● What you are asked to do: All pictures are to be omitted while the lines starting at the line with "text: ВЫСОКОЕ НА" and ending at the line with "text-decoration: none ->" in the material below are retyped exactly, both ends included.

● Data records:
###
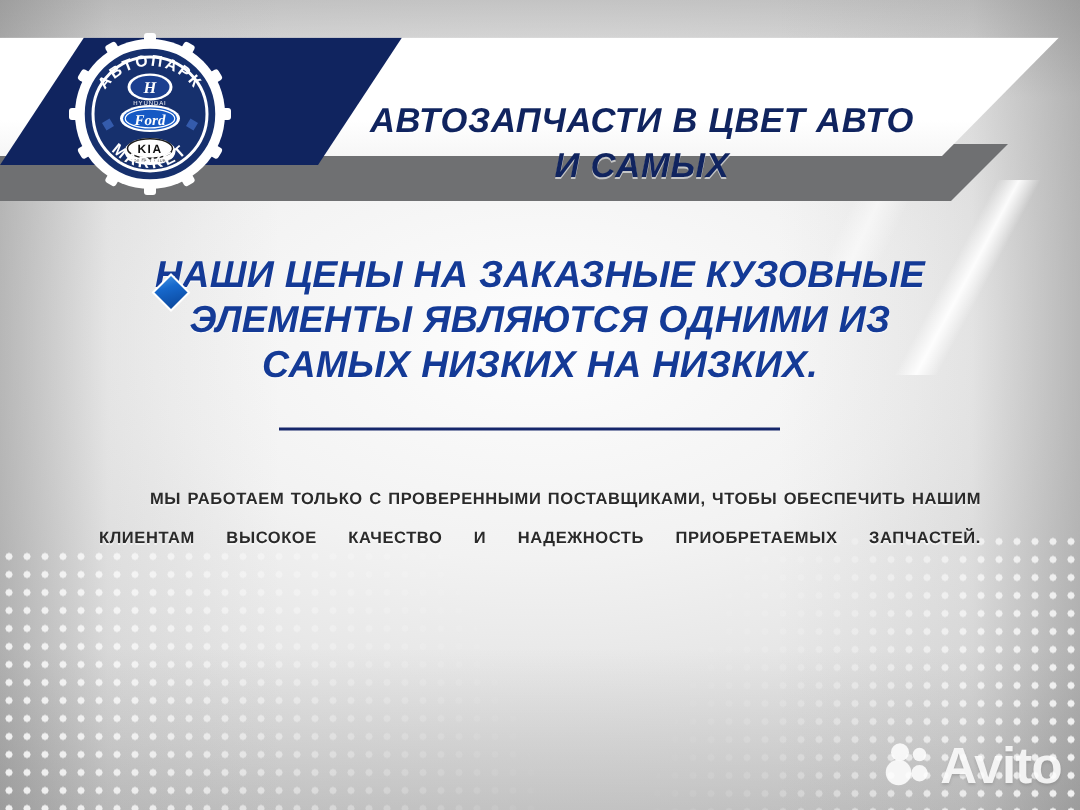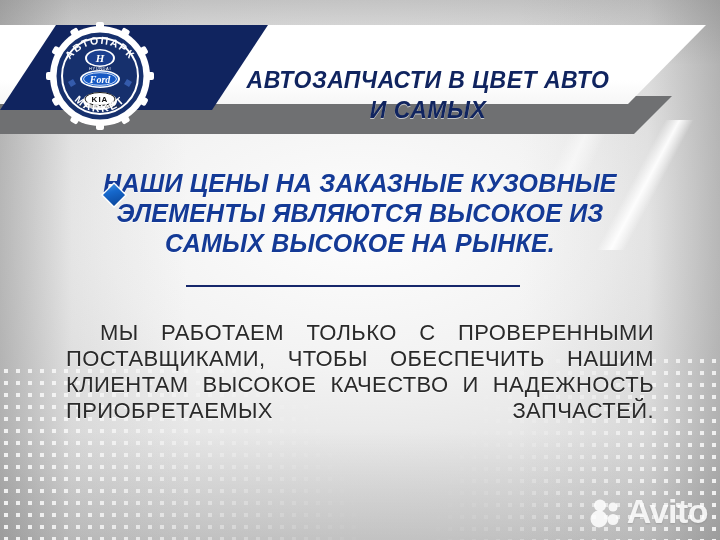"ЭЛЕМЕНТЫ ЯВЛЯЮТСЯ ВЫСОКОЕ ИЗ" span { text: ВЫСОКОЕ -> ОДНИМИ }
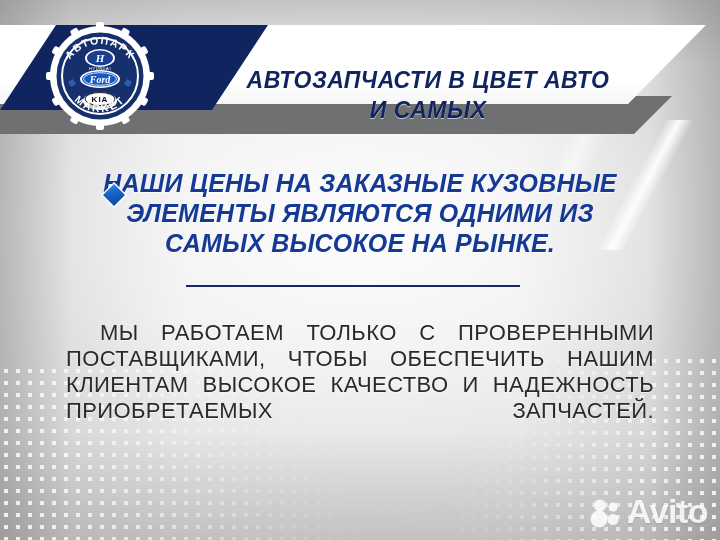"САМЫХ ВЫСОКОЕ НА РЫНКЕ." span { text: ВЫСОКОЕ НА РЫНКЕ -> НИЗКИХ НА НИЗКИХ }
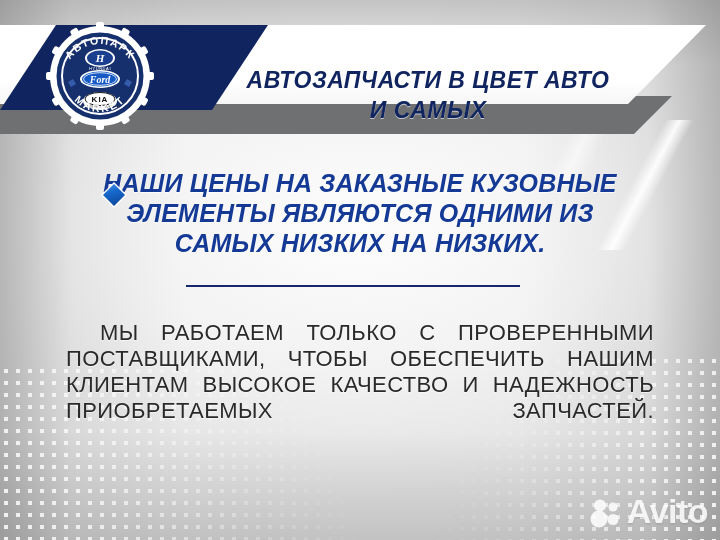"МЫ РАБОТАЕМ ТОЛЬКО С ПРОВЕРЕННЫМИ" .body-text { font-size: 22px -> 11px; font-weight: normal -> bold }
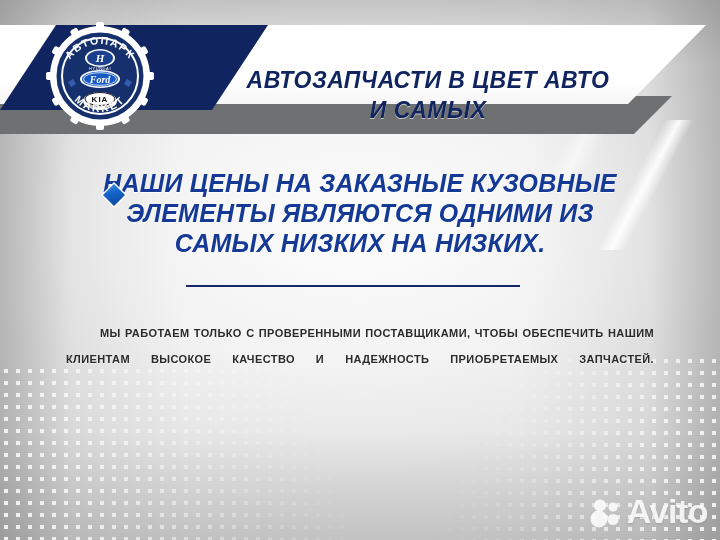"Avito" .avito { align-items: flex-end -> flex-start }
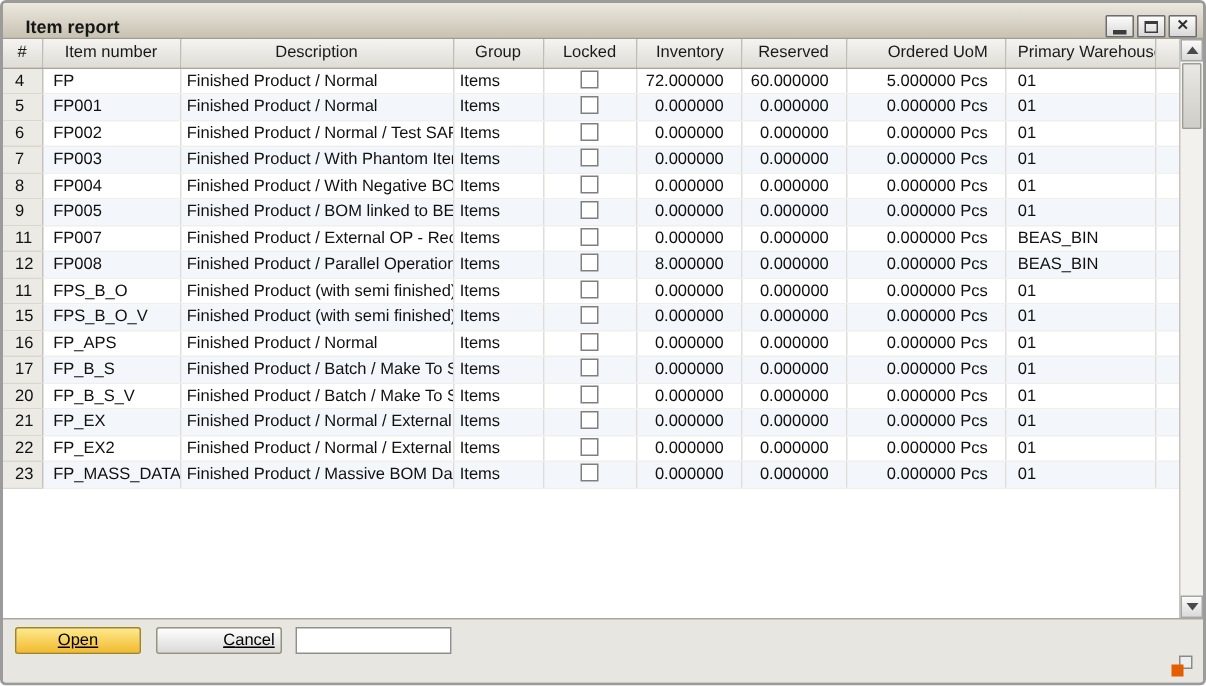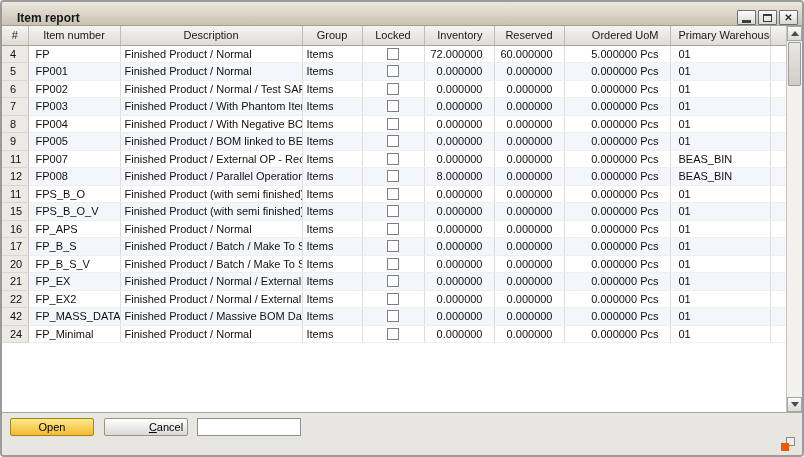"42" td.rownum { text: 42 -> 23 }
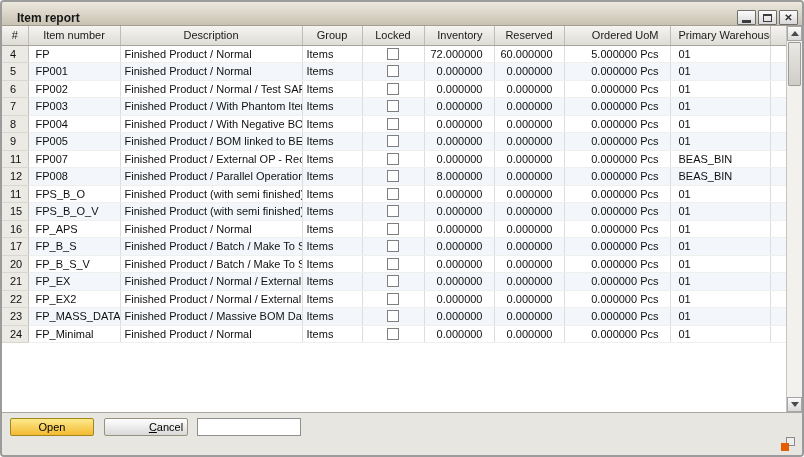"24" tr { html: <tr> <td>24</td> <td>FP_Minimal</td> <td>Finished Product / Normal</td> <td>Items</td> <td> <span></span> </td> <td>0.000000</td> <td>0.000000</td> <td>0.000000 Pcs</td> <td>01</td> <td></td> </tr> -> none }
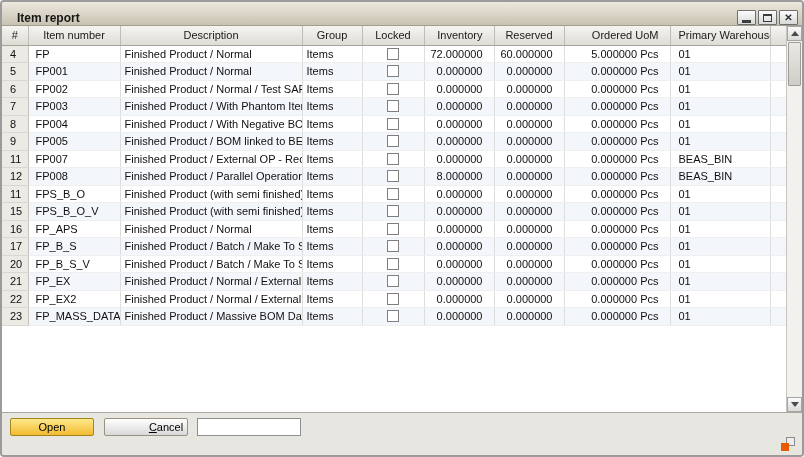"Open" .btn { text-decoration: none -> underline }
###
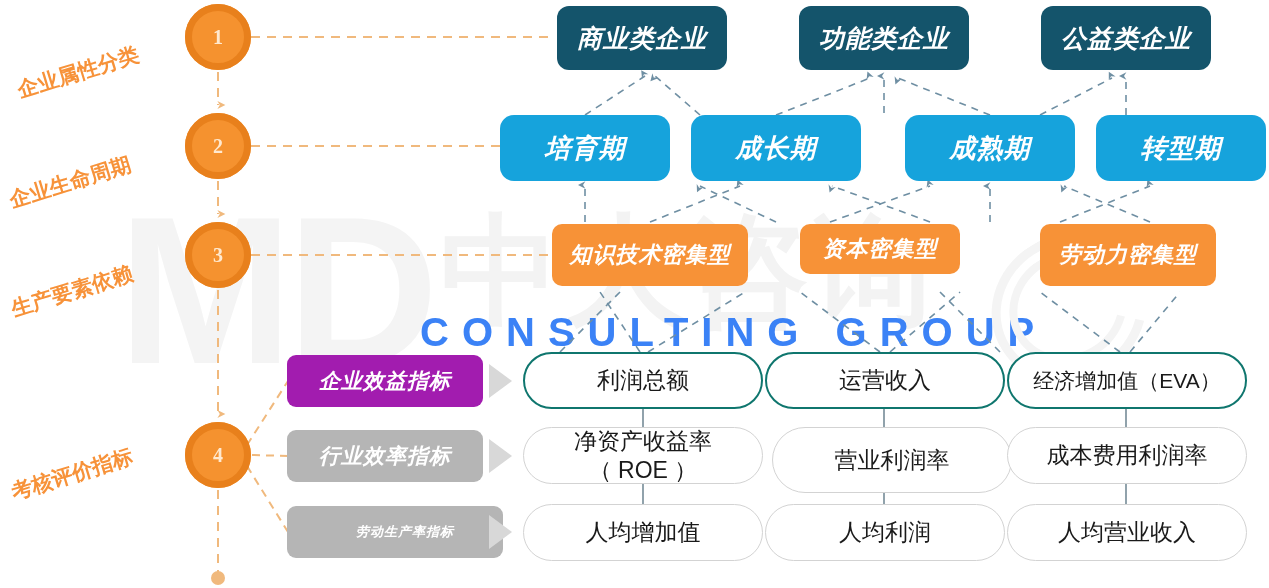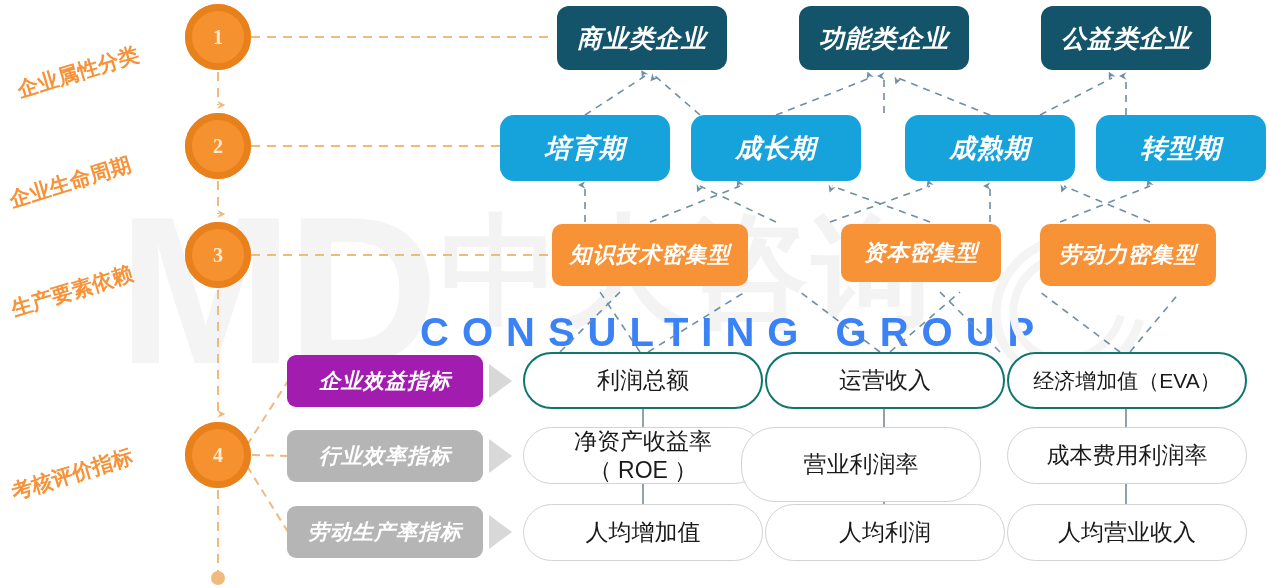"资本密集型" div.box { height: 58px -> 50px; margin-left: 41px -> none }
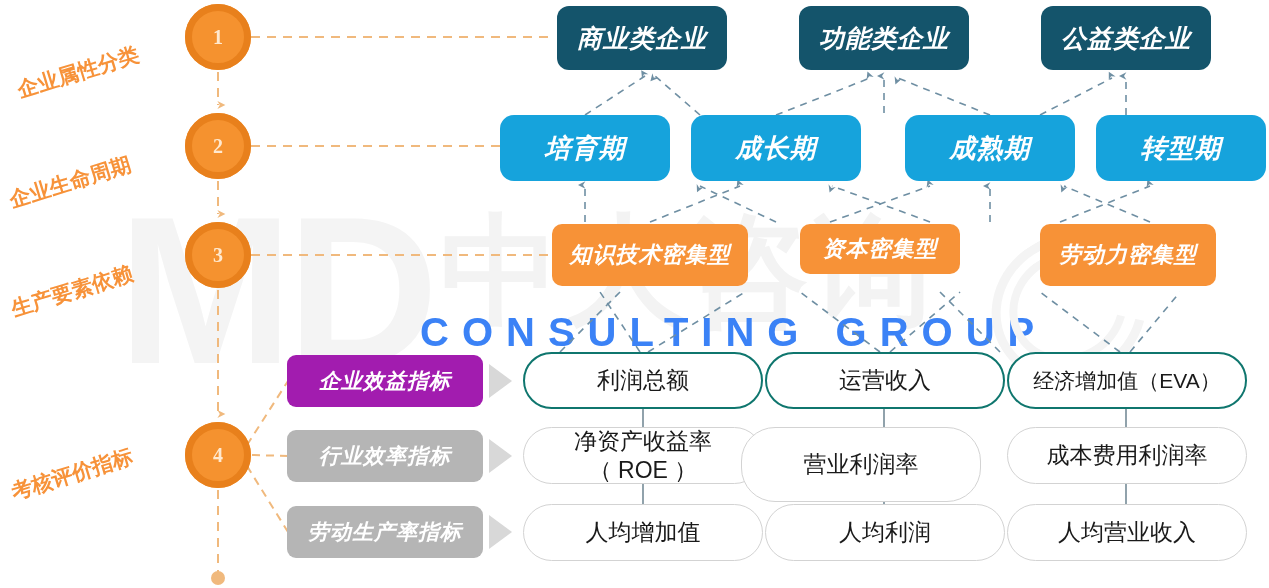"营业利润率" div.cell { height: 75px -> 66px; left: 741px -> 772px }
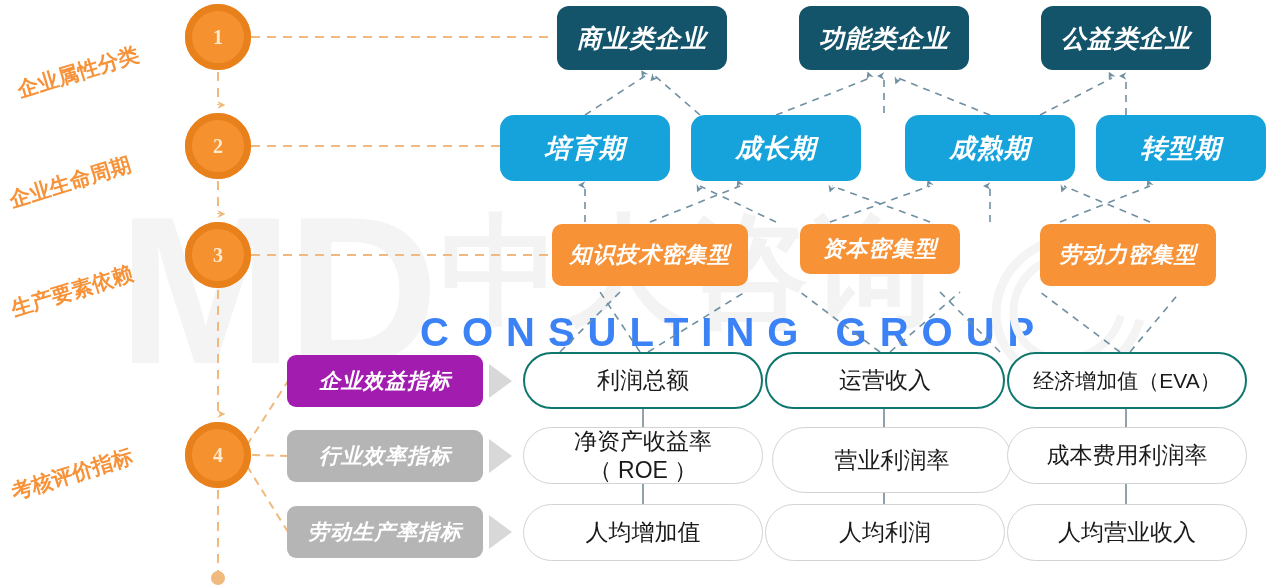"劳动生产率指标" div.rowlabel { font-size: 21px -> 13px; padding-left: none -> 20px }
###
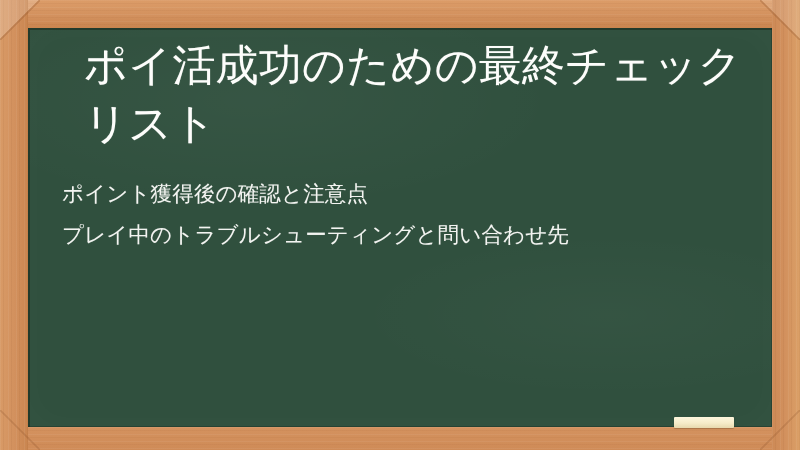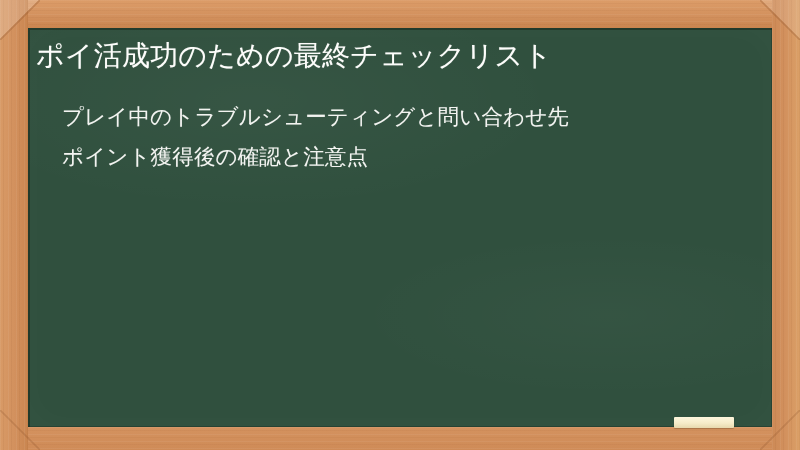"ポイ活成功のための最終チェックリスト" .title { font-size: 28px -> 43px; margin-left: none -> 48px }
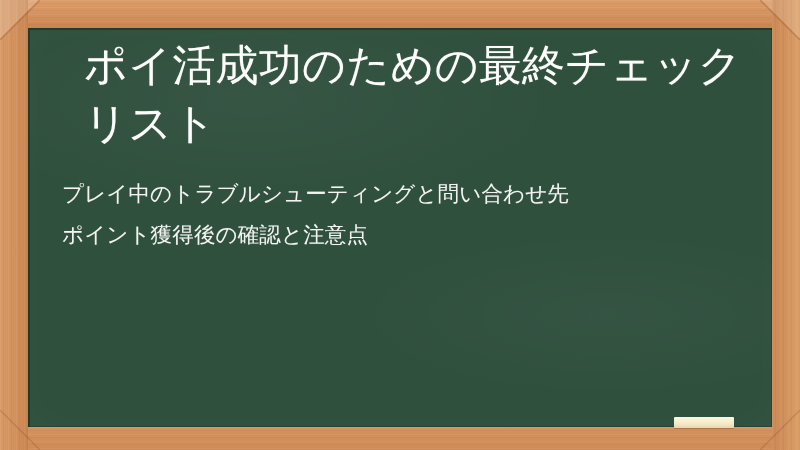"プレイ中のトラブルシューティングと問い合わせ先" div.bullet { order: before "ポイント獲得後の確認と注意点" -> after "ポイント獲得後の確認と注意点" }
###
● Exercise response:
"САМЫХ ВЫСОКОЕ НА РЫНКЕ." span { text: ВЫСОКОЕ НА РЫНКЕ -> НИЗКИХ НА НИЗКИХ }
"МЫ РАБОТАЕМ ТОЛЬКО С ПРОВЕРЕННЫМИ" .body-text { font-size: 22px -> 11px; font-weight: normal -> bold }
"Avito" .avito { align-items: flex-end -> flex-start }
"42" td.rownum { text: 42 -> 23 }
"24" tr { html: <tr> <td>24</td> <td>FP_Minimal</td> <td>Finished Product / Normal</td> <td>Items</td> <td> <span></span> </td> <td>0.000000</td> <td>0.000000</td> <td>0.000000 Pcs</td> <td>01</td> <td></td> </tr> -> none }
"Open" .btn { text-decoration: none -> underline }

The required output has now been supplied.